DTaP-IPV/Hib vaccine

Combination of
- DTaP vaccine: Vaccine
- Inactivated poliovirus vaccine: Vaccine
- Hib vaccine: Vaccine

Clinical data
- Trade names: Pentacel, Pediacel, Infanrix IPV + Hib, others
- AHFS/Drugs.com: FDA Professional Drug Information
- Routes of administration: Intramuscular injection
- ATC code: J07CA06 (WHO) ;

Legal status
- Legal status: UK: POM (Prescription only); US: ℞-only;

Identifiers
- CAS Number: 1688606-53-2;

= DTaP-IPV/Hib vaccine =

Combination vaccine

DTaP-IPV/Hib vaccine is a 5-in-1 combination vaccine that protects against diphtheria, tetanus, whooping cough, polio, and Haemophilus influenzae type B.

Its generic name is "diphtheria and tetanus toxoids and acellular pertussis adsorbed, inactivated poliovirus and haemophilus B conjugate vaccine", and it is also known as DTaP-IPV-Hib.

==Uses==
DTaP-IPV/Hib vaccine is administered to young children to immunise against diphtheria, tetanus, pertussis, poliomyelitis, and diseases caused by Haemophilus influenzae type B.

==Formulations==
A branded formulation marketed in the United States is Pentacel, manufactured by Sanofi Pasteur.

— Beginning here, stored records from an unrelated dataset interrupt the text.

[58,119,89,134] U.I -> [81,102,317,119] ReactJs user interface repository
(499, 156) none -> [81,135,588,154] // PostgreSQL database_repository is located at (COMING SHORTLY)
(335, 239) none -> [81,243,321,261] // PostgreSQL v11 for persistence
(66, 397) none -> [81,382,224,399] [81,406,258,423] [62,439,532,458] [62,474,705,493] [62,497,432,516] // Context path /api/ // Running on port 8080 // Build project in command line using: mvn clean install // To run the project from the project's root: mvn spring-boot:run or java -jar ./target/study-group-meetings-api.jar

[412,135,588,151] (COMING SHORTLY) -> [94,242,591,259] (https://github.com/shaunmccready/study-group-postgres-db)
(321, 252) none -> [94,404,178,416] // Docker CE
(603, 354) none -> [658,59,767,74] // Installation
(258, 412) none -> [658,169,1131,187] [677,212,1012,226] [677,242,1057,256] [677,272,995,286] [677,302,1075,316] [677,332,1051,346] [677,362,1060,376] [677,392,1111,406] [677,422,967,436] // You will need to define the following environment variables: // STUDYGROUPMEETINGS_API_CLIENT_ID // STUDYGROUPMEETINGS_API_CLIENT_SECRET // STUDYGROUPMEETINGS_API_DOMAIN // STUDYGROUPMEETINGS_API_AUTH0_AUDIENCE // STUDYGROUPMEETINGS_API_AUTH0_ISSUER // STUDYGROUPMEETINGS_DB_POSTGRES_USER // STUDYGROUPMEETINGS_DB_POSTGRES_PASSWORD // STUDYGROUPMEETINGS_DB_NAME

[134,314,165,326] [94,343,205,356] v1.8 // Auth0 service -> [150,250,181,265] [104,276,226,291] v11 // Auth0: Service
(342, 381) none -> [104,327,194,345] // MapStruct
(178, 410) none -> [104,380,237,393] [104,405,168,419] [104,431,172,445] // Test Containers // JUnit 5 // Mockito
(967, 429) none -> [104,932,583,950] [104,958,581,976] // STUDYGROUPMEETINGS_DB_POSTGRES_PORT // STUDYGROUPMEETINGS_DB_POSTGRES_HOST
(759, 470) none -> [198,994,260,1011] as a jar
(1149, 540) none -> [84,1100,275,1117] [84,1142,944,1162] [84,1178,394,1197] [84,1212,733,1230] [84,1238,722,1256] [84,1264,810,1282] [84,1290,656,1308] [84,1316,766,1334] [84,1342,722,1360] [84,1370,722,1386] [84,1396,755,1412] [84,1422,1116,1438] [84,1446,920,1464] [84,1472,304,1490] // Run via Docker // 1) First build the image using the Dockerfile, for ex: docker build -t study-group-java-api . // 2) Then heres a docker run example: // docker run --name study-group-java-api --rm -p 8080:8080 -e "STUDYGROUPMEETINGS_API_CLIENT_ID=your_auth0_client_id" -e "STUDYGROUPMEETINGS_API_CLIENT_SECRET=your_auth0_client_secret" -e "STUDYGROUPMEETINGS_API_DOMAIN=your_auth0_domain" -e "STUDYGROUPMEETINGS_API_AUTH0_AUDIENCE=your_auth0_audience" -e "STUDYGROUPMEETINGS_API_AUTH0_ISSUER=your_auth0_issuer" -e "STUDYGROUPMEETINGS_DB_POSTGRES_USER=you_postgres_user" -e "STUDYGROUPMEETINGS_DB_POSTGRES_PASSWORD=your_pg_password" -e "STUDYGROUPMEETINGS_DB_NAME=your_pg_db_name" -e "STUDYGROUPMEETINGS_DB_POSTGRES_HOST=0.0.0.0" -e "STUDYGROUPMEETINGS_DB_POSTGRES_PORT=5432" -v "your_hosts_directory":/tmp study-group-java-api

Pentacel is known in the UK and Canada as Pediacel. In April 2024, Sanofi discontinued Pediacel in Canada, transitioning to Pentacel.

An equivalent vaccine marketed in the UK and Canada by GlaxoSmithKline is Infanrix IPV + Hib. This is a two-part vaccine. The DTaP-IPV component is supplied as a sterile liquid, which is used to reconstitute lyophilized (freeze-dried) Hib vaccine.

Pentaxim is a liquid formulation marketed by Sanofi Pasteur.

==Availability==
It is only licensed for young children. The United States Food and Drug Administration has approved the vaccine for children from age 6 weeks up to age 5 years. It was used in the UK until 2017, following which a 6-in-1 vaccine became available containing the additional protection against Hepatitis B.